Even though a consultant can give you advice, show you where the pitfalls lie and help you see the trade-offs in the choices available to you, ultimately, you have to make a decision. Just because you paid someone for their advice in no way obliges you to take it, and following that advice just because you paid for it is a poor decision.
The person who you trust as an advisor may provide you with the lenses through which to see new possibilities, but you are responsible for the vision. If you are not on fire for something different, for something better, for something bigger, bolder, and more meaningful, no one else is going to catch fire.
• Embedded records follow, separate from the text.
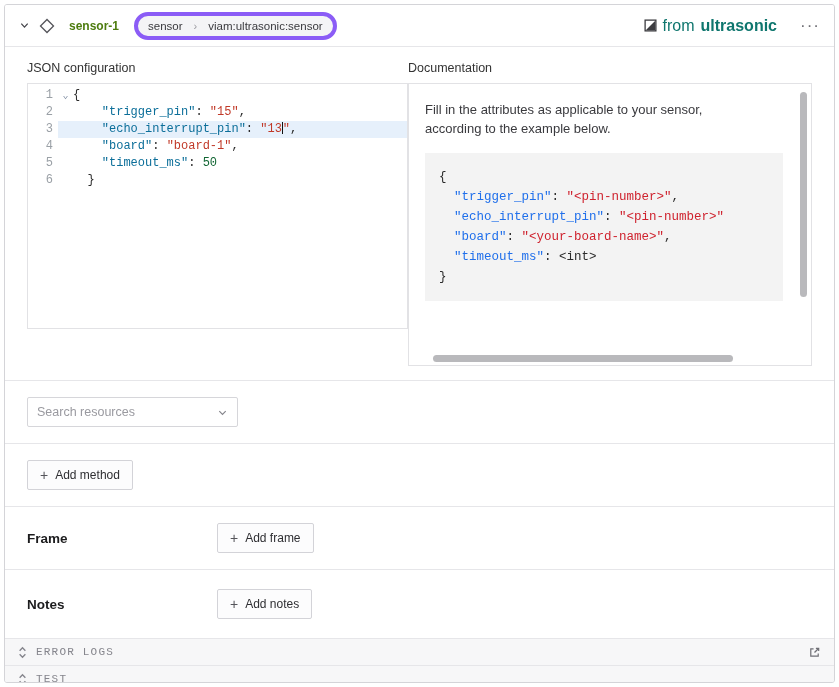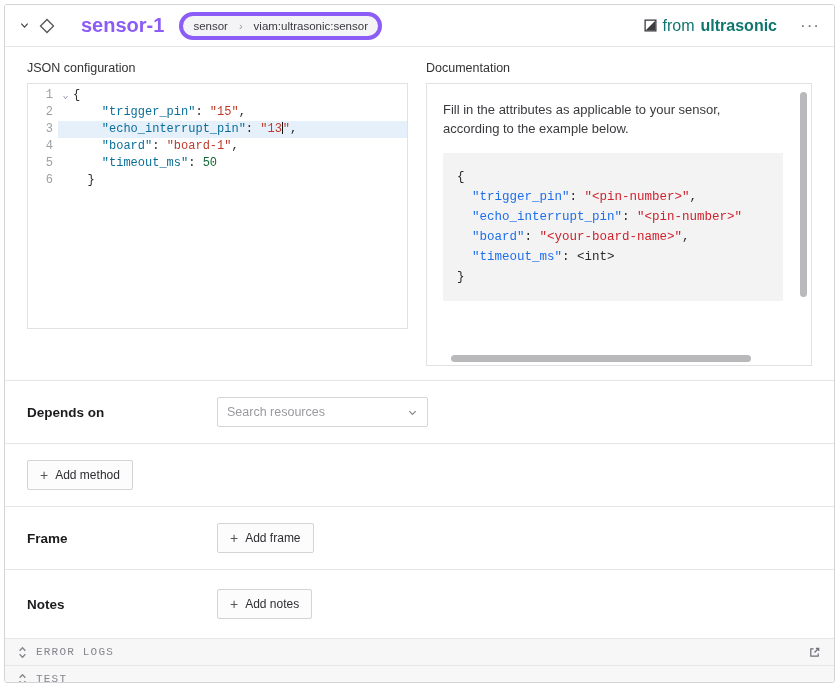--- a/index.html
+++ b/index.html
@@ -9,7 +9,7 @@
 
   
   .hdr { height:42px; flex:0 0 42px; display:flex; align-items:center; padding:0 14px; gap:9px; border-bottom:1px solid #e6e6e9; background:#fff; }
-  .hdr .title { font-size:20px; font-weight:700; color:#8b5cf6; margin-left:17px; }
+  .hdr .title { font-size:12px; font-weight:700; color:#4d7c0f; margin-left:5px; }
   .chipgroup { display:flex; align-items:center; background:#f4f4f6; border:4px solid #8b5cf6; border-radius:999px; margin-left:6px; }
   .chip { font-size:11.5px; color:#3a3a3e; padding:4px 10px; white-space:nowrap; }
   .chip-sep { color:#9a9aa0; font-size:11px; padding:0 1px; }

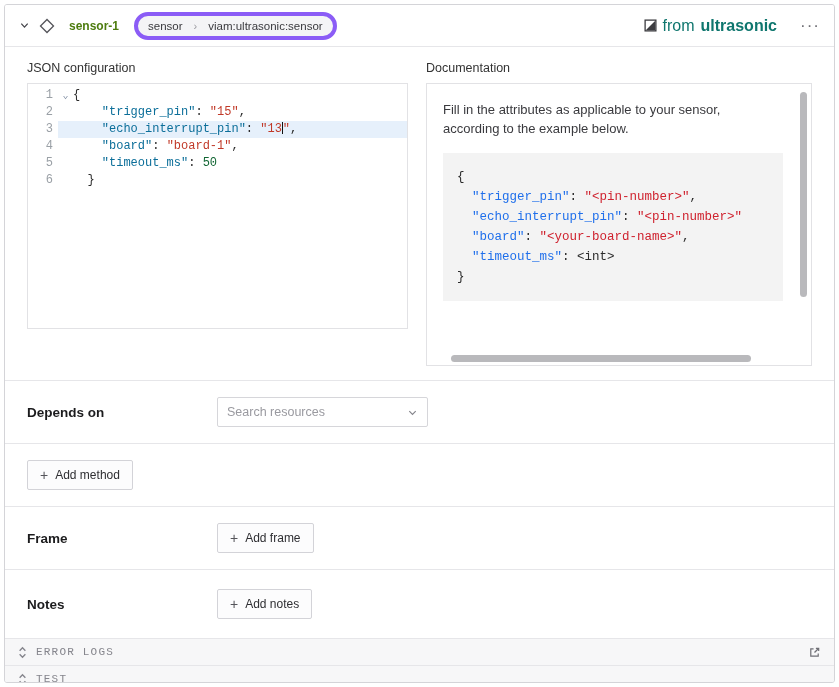--- a/index.html
+++ b/index.html
@@ -24,7 +24,7 @@
   .secbar .spacer { flex:1; }
 
   
-  .cfg { flex:0 0 298px; display:flex; gap:18px; padding:14px 22px 14px 22px; background:#fff; }
+  .cfg { flex:0 0 298px; display:flex; padding:14px 22px 14px 22px; background:#fff; }
   .col-left { width:381px; flex:0 0 381px; display:flex; flex-direction:column; }
   .col-right { flex:1; display:flex; flex-direction:column; }
   .panel-label { font-size:12.5px; color:#333; margin-bottom:8px; }

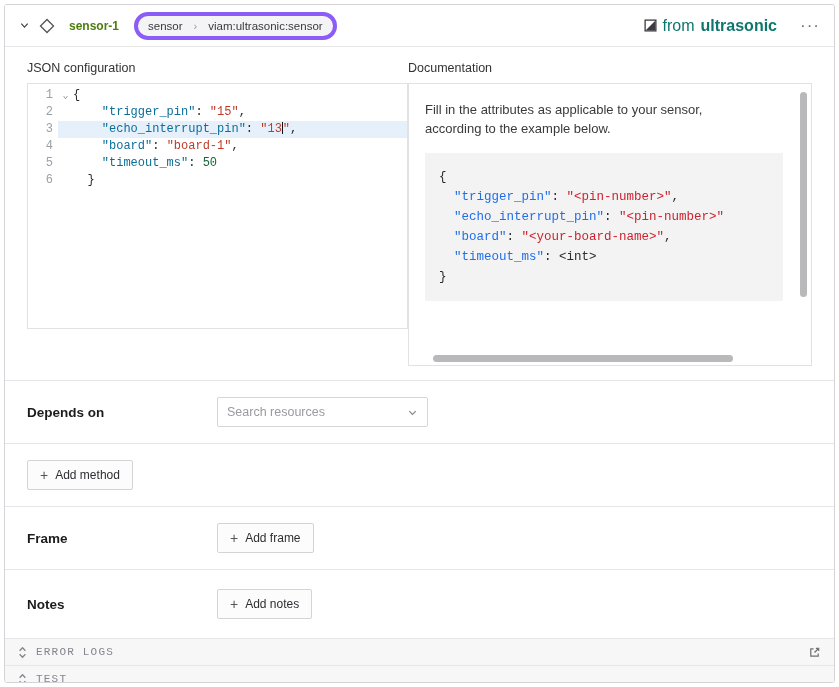--- a/index.html
+++ b/index.html
@@ -173,7 +173,6 @@
   </div>
 
   <div class="row">
-    <div class="row-label">Depends on</div>
     <div class="select">
       <span class="ph">Search resources</span>
       <span>

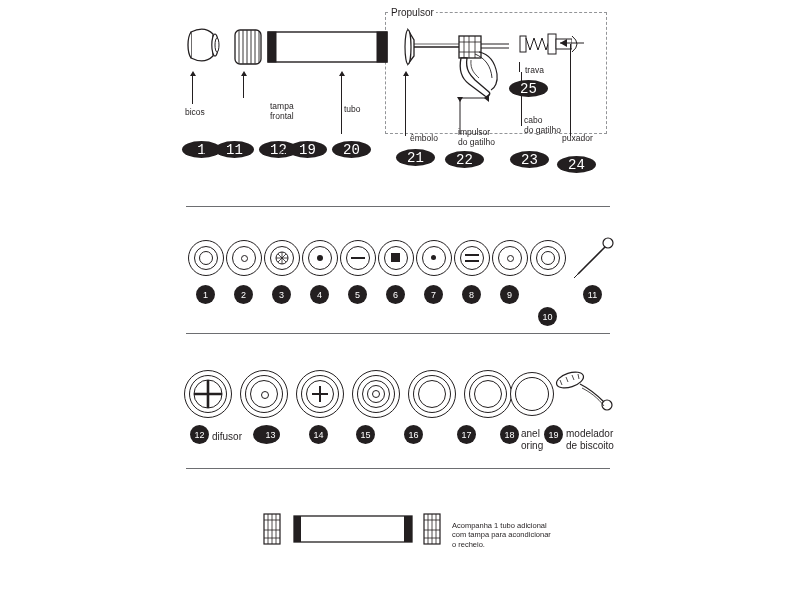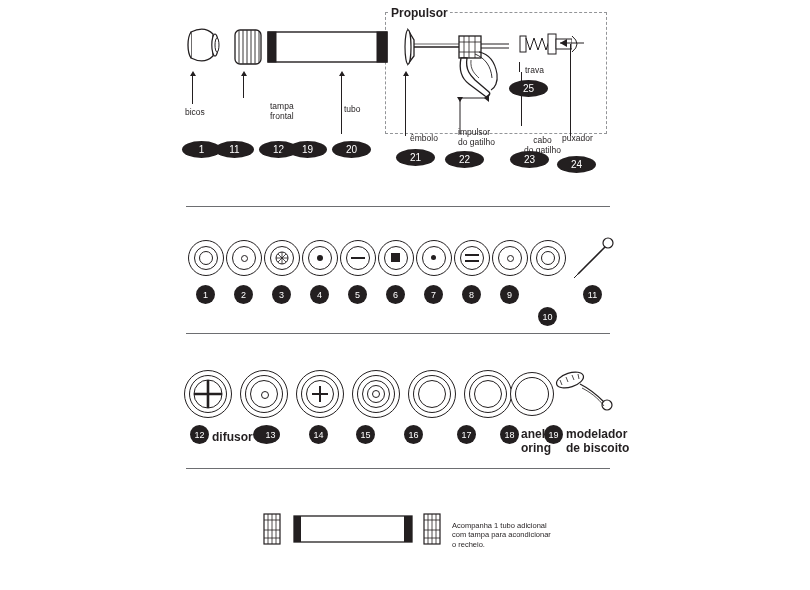--- a/index.html
+++ b/index.html
@@ -8,7 +8,7 @@
 
   
   .lbl{position:absolute;font-size:8.5px;line-height:1.15;color:#231f20;white-space:pre-line;}
-  .lbl.sm{font-size:12px;font-weight:bold;}
+  .lbl.sm{font-size:10px;}
   .num{position:absolute;width:19px;height:19px;border-radius:50%;background:#231f20;color:#fff;
        font-size:9px;display:flex;align-items:center;justify-content:center;font-family:"Liberation Sans",sans-serif;}
   .num.small{width:39px;height:17px;font-size:10px;}

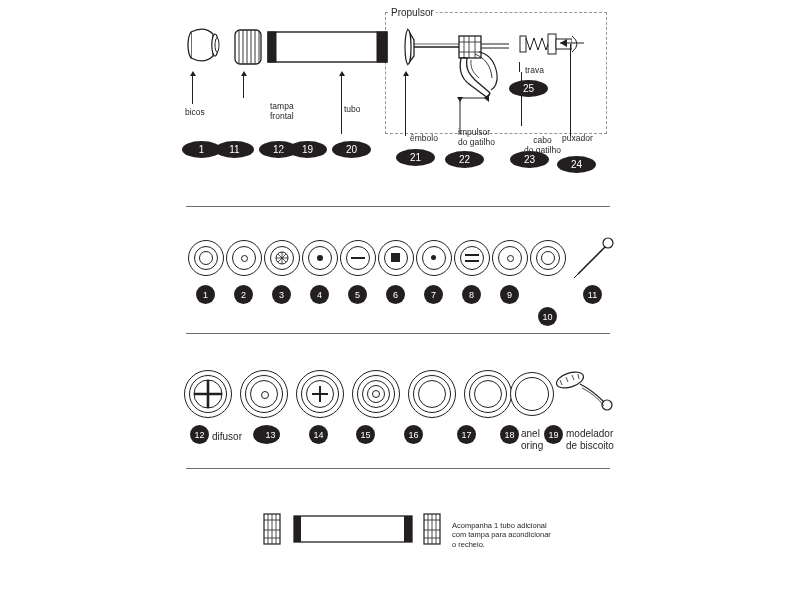--- a/index.html
+++ b/index.html
@@ -11,7 +11,7 @@
   .lbl.sm{font-size:10px;}
   .num{position:absolute;width:19px;height:19px;border-radius:50%;background:#231f20;color:#fff;
        font-size:9px;display:flex;align-items:center;justify-content:center;font-family:"Liberation Sans",sans-serif;}
-  .num.small{width:39px;height:17px;font-size:10px;}
+  .num.small{width:39px;height:17px;font-size:14px;font-family:Liberation Mono, monospace;}
   .hr{position:absolute;height:1px;background:#6d6e71;}
   .arrowline{position:absolute;width:1px;background:#231f20;}
   .arrowhead{position:absolute;width:0;height:0;border-left:3px solid transparent;border-right:3px solid transparent;border-bottom:5px solid #231f20;}

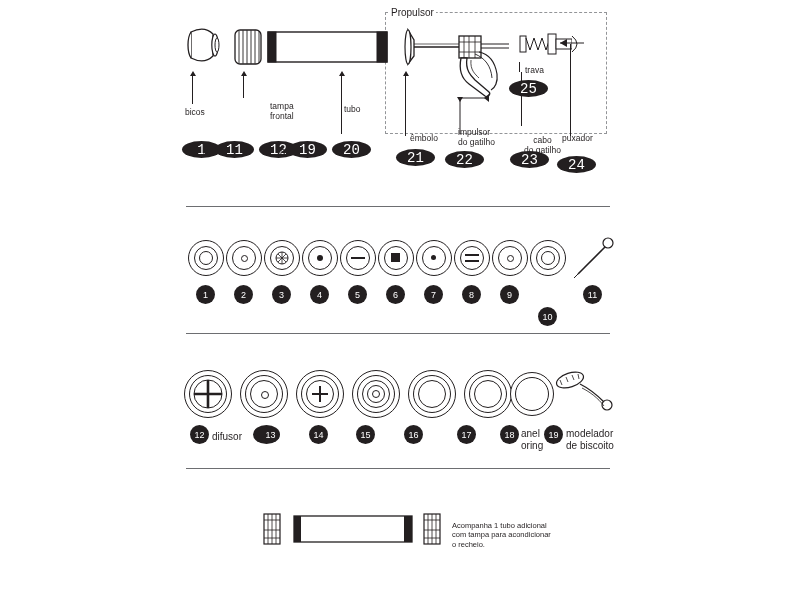--- a/index.html
+++ b/index.html
@@ -144,7 +144,7 @@
     <div class="num small" style="left:445px;top:151px;">22</div>
 
     <div class="arrowline" style="left:521px;top:72px;height:54px;"></div>
-    <div class="lbl" style="left:524px;top:136px;text-align:center;">cabo
+    <div class="lbl" style="left:524px;top:116px;">cabo
 do gatilho</div>
     <div class="num small" style="left:510px;top:151px;text-align:center;">23</div>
A consultant cannot lead on your behalf. Even if they provide you with the ideas you need, you have to lead the execution of those ideas. Your team doesn’t work for the person that provides you counsel; you are responsible for leading them. If you aren’t willing to lead the change you want, you won’t have that change.
A consultant cannot hold your people accountable for anything for which you are not willing to hold them accountable. If you are not willing to ensure that something is done, it won’t be done. Real change comes from the will to break from the past and insist on a certain future. You have to hold people accountable for new beliefs, new behaviors, and new outcomes.
A consultant can provide you with new ideas, new possibilities, new strategies, new tactics, and the new beliefs you need to produce better results. The work to produce those results, from deciding to executing to making adjustments to producing new results belongs to you as a leader.
Ultimately, you are responsible for the future you are building.